A Seminal Map of the Southeast and Early American Cartography
"Virginiae item et Floridae Americae Provinciarum, Nova Descriptio", Hondius, Jodocus
Subject: Colonial Southeast
Period: 1609 (published)
Publication: Gerardi Mercatoris Atlas
Color: Hand Color
19 x 13.4 inches
48.3 x 34 cm
This stunning map was compiled from two of the most important source maps of the early colonial period: John White's Virginia and Jacques le Moyne's Florida. Hondius' map became the prototype map of the region for the first half of the 17th century and continued to influence the cartography of the region until the middle of the 18th century. Largely due to the enormous success of Hondius' Atlas, Le Moyne's erroneous depiction of a large inland lake (Lacus aquae dulcis) from which the R. de May (St.
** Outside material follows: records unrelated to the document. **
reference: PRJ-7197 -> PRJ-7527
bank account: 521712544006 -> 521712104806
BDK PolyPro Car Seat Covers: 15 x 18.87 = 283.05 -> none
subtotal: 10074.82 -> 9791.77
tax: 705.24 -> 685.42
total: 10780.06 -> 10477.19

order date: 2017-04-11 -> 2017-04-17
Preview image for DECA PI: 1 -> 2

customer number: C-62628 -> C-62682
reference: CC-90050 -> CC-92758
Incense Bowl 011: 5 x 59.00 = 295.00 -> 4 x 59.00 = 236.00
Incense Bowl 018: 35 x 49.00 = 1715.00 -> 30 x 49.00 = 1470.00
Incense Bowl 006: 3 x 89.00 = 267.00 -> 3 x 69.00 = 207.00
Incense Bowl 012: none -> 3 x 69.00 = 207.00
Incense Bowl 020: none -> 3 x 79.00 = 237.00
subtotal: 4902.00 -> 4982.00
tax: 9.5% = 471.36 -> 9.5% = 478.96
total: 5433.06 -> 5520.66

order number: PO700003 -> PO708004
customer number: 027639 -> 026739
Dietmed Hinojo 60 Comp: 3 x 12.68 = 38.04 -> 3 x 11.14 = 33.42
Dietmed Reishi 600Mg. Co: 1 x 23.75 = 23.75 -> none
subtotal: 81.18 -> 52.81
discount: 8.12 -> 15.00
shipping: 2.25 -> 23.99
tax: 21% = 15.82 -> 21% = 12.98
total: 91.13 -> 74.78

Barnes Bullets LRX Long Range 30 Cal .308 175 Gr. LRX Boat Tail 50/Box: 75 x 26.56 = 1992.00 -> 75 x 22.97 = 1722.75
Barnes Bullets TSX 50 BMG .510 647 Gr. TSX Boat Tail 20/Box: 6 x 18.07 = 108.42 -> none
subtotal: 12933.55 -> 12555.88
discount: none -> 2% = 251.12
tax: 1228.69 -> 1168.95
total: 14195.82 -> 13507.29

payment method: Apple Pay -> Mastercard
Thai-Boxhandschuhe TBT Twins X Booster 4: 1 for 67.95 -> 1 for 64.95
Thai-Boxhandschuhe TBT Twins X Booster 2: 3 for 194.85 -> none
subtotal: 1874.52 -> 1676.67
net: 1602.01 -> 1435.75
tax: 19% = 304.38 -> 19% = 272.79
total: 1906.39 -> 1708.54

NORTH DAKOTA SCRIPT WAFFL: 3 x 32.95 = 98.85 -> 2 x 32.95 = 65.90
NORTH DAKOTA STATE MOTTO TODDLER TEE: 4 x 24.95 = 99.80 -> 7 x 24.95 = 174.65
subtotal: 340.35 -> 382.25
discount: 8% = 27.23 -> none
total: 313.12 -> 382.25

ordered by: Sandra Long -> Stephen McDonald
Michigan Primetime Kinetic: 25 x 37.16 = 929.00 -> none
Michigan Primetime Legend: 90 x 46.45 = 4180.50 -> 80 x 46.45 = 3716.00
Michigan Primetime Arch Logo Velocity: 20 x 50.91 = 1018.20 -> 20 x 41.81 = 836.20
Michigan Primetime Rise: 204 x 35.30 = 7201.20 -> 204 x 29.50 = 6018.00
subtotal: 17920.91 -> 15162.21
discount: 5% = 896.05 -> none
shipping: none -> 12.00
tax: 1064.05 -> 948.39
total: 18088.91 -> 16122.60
John's River) flows in a southeasterly direction was popularized. Chesapeake Bay, here called Chesepioock Sinus, and the area south towards C.S. Romano Hispanis are shown in their White delineations. The Indian villages of Paquiwok, Croatoan, and Wococon are named in the Outer Banks and several others along the Albemarle and Pamlico Sounds. The map is extensively decorated with depictions of Indian villages incorporated in the title cartouche, a Floridian king and queen and Virginian natives in a canoe taken from De Bry, wildlife including a wild turkey, ships, sea monsters and a superb compass rose. French text on verso, published in 1609.
References: Burden #151; Cumming #26; Williams & Johnson #3.
Watermarked paper with wide margins, light offsetting, and an archivally repaired centerfold separation that enters map border at top. There is uneven toning and a small hole in bottom right blank margin.